I set different under-relaxation factors: alpha=0.2, 0.5, 0.7 and 1. And test the Central Differencing Scheme with Deferred Correction (CDdc) using one-dimensional cases with different grid Peclect numbers: -0.2, +1, -3, and +10. The RMSE of all cases are listed below. (FUD:First-order Upwind Differencing, PLS:Power Law Scheme)


Pe=-0.2 Pe=1 Pe=-3 Pe=10
__________ ________ _______ __________

CD 0.0029693 0.29762 10.612 433.05
FUD 0.0046994 0.35694 0.79106 0.51616
PLS 0.0010356 0.084203 0.62771 0.51154
CDdc-0 0.0046995 0.35695 0.79106 0.51616
CDdc-0.2 0.0023083 0.18267 0.23052 0.00090799
CDdc-0.5 0.00052839 0.030895 0.12888 3.9064
CDdc-0.7 0.00064569 0.03678 1.3295 22.615
CDdc-1 0.0029692 0.29762 10.612 433.05

Obviously, when alpha=1 (0), CDdc-1 (CDdc-0) is reduced to CD (FUD).
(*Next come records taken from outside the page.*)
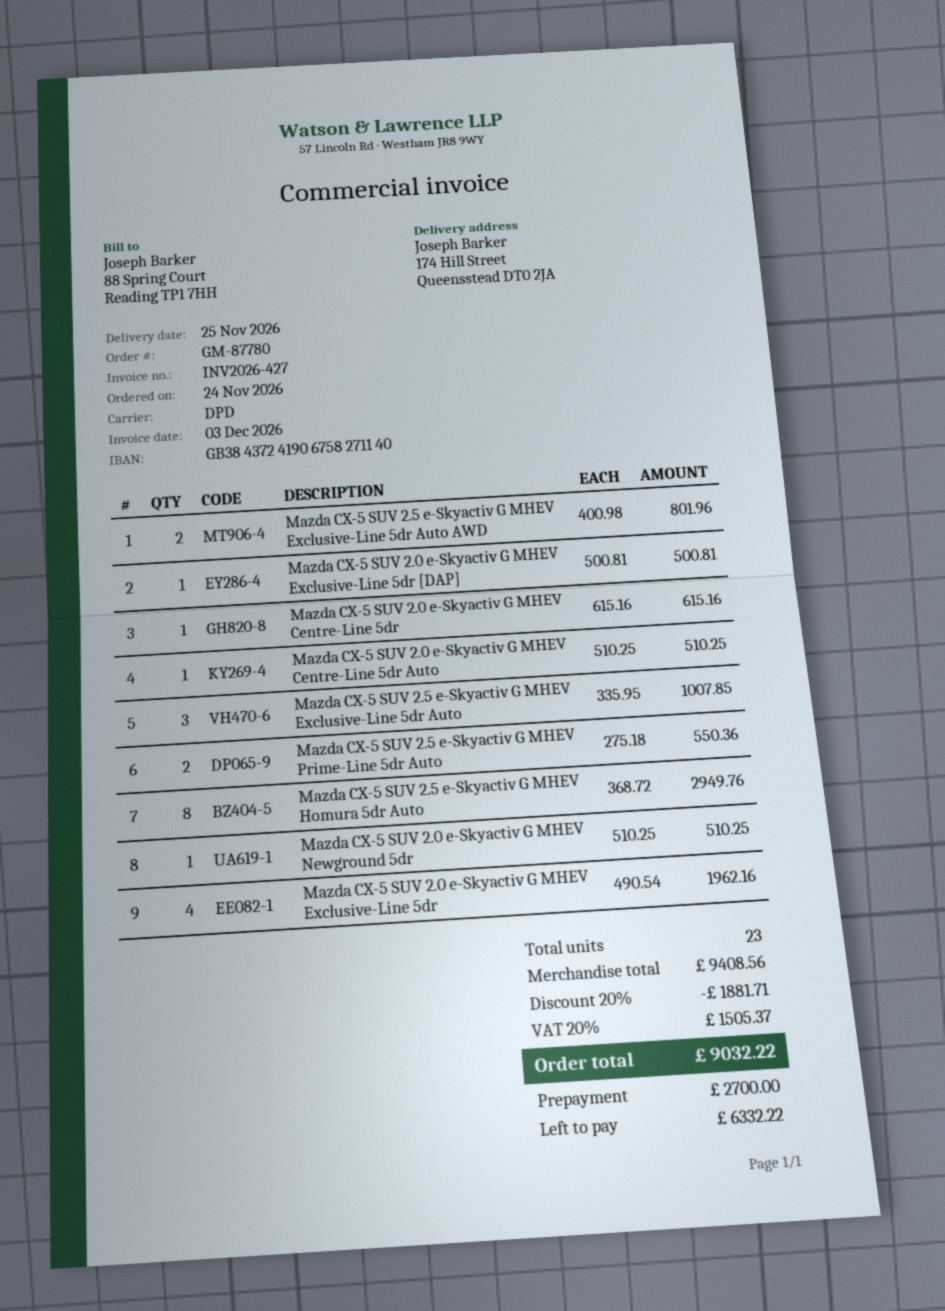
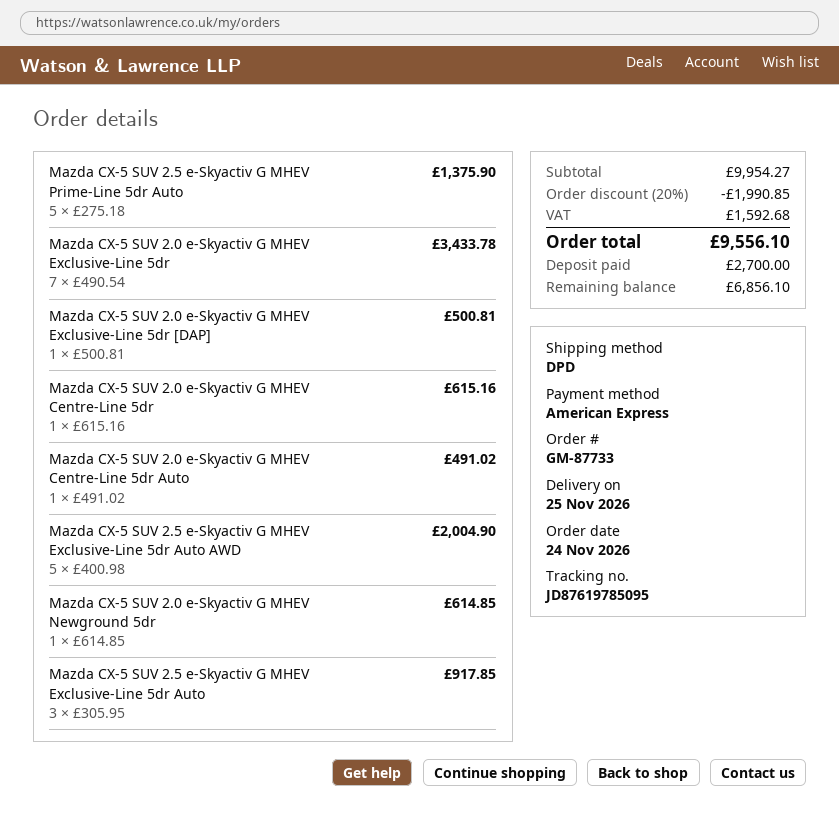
order number: GM-87780 -> GM-87733
Mazda CX-5 SUV 2.5 e-Skyactiv G MHEV Exclusive-Line 5dr Auto AWD: 2 x 400.98 = 801.96 -> 5 x 400.98 = 2004.90
Mazda CX-5 SUV 2.0 e-Skyactiv G MHEV Centre-Line 5dr Auto: 1 x 510.25 = 510.25 -> 1 x 491.02 = 491.02
Mazda CX-5 SUV 2.5 e-Skyactiv G MHEV Exclusive-Line 5dr Auto: 3 x 335.95 = 1007.85 -> 3 x 305.95 = 917.85
Mazda CX-5 SUV 2.5 e-Skyactiv G MHEV Prime-Line 5dr Auto: 2 x 275.18 = 550.36 -> 5 x 275.18 = 1375.90
Mazda CX-5 SUV 2.5 e-Skyactiv G MHEV Homura 5dr Auto: 8 x 368.72 = 2949.76 -> none
Mazda CX-5 SUV 2.0 e-Skyactiv G MHEV Newground 5dr: 1 x 510.25 = 510.25 -> 1 x 614.85 = 614.85
Mazda CX-5 SUV 2.0 e-Skyactiv G MHEV Exclusive-Line 5dr: 4 x 490.54 = 1962.16 -> 7 x 490.54 = 3433.78
subtotal: 9408.56 -> 9954.27
discount: 20% = 1881.71 -> 20% = 1990.85
tax: 1505.37 -> 1592.68
total: 9032.22 -> 9556.10
balance: 6332.22 -> 6856.10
As you can see, the RMSE of CDdc-1 (CDdc-0) is exactly the same as CD (FUD) regardless of some round-off errors. This also demonstrates that deferred correction cannot help CD obtain bounded solutions at least in these one-dimensional cases. However, when alpha is adjusted to 0.2, 0.5 or 0.7, they could obtain fairly accurate results, and sometimes perform even better than PLS (CDdc-0.2, Pe=10). So I think the DC technique should be used with the relaxation factor to show its significance.

(Well, this is called higher order term relaxation in Ansys Fluent Theory Guide.)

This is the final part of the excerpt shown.